The world of work – a review of recruitment issues in 2023

January 17th, 2023 | Industry News

It might seem early in the year to be talking about 2023’s recruitment issues, but surveys from around the globe show that employers, and recruitment agencies, are facing the same problems:

Hiring concerns are global

75% of Canadian employers are expecting to have difficulty hiring staff this year. In the UK 80% of IT firms and 58% of general tech firms are reporting difficulties. Online recruitment software may help by spotting transferable skills that employers can hone to meet their organisational needs, but the issue of personnel shortages is not going away any time soon

Talent gaps are bridgeable but worrying

39% of American firms surveyed said they are experiencing a gap between desired hard skills and candidate CVs, while 31% of Canadian companies are stressing over the need to hire less well qualified candidates than they desire. This has three potentially negative effects:

  1. a slower onboarding of candidates
  2. competence gaps leading to lower organisational performance for a period of time
  3. a knock-on effect for other positions, creating inequalities in pay and performance bonuses throughout the company.
Churn is ever present

Finding new candidates is crucial to organisational success in 2023 and recruitment website design is likely to be a key consideration. Slow loading sites, poor navigation, broken links etc will all send candidates in a different direction. Social media is also a significant factor: good multi-channel communication helps build confidence in a company. However keeping good candidates is as essential as finding them; good recruiting software helps stay in touch with potential talent preventing the best people from drifting away because they feel the process has stalled. Retirement is a concern here – with an ageing workforce, many companies are finding themselves losing large swathes of their employee group as they simply reach retirement age or even retire early as a result of increased workplace demands arising from the original employee shortfall.

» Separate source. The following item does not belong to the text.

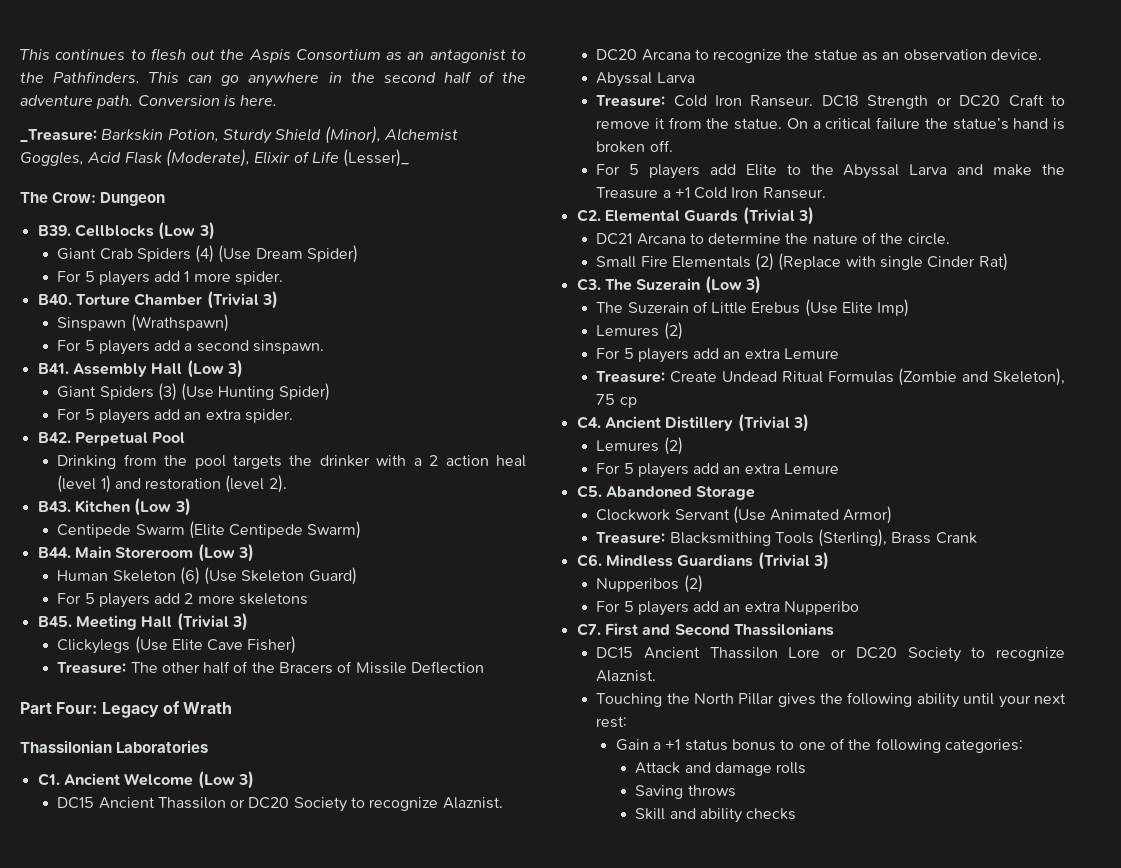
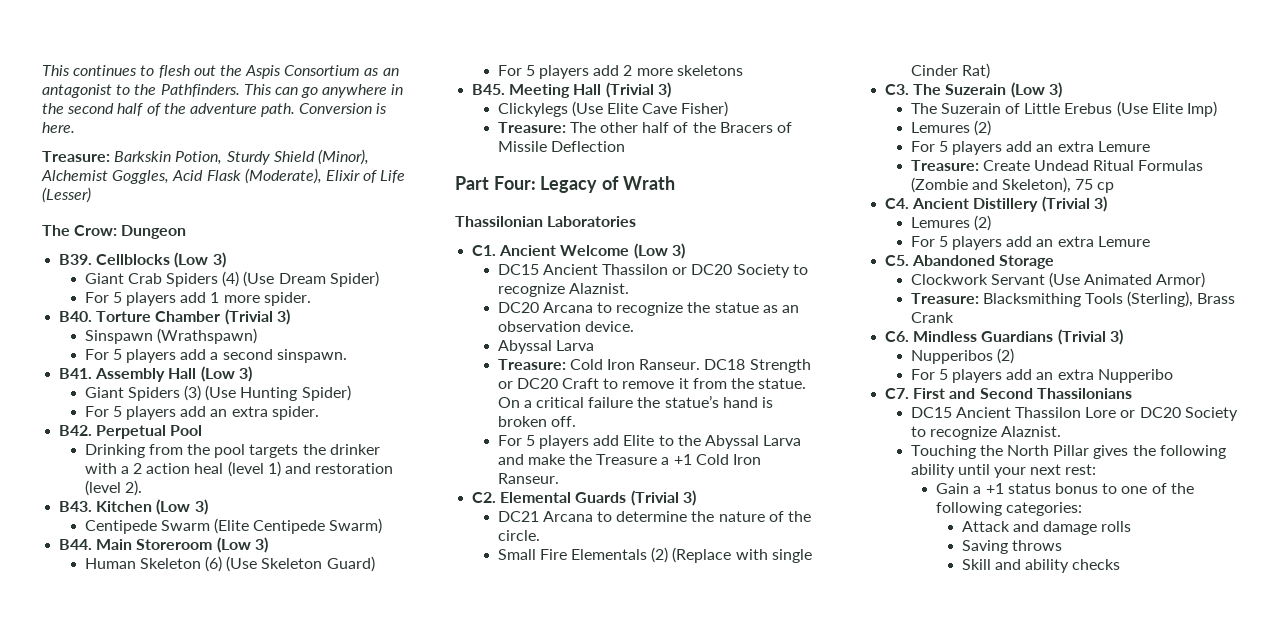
[20,129,97,143] _Treasure: -> [42,151,110,162] Treasure:
[343,149,410,167] (Lesser)_ -> [42,187,91,203] (Lesser)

Tech is up and down – and up and down

While tech giants like Twitter and Meta began the year with massive layoffs, the demand for qualified tech staffers is constant. A quarter of UK staff say they would be willing to retrain to work in the tech sector, seeing it as a route to better pay and more leverage around flexibility and workplace benefits, but this offers little comfort to employers trying to fill vacancies now. The best recruitment crm offers a potential solution, having the scope to explore candidates with passive or underutilised tech skills that can rapidly be rebooted to fill gaps in a tech or tech support department that is straining to cover its responsibilities.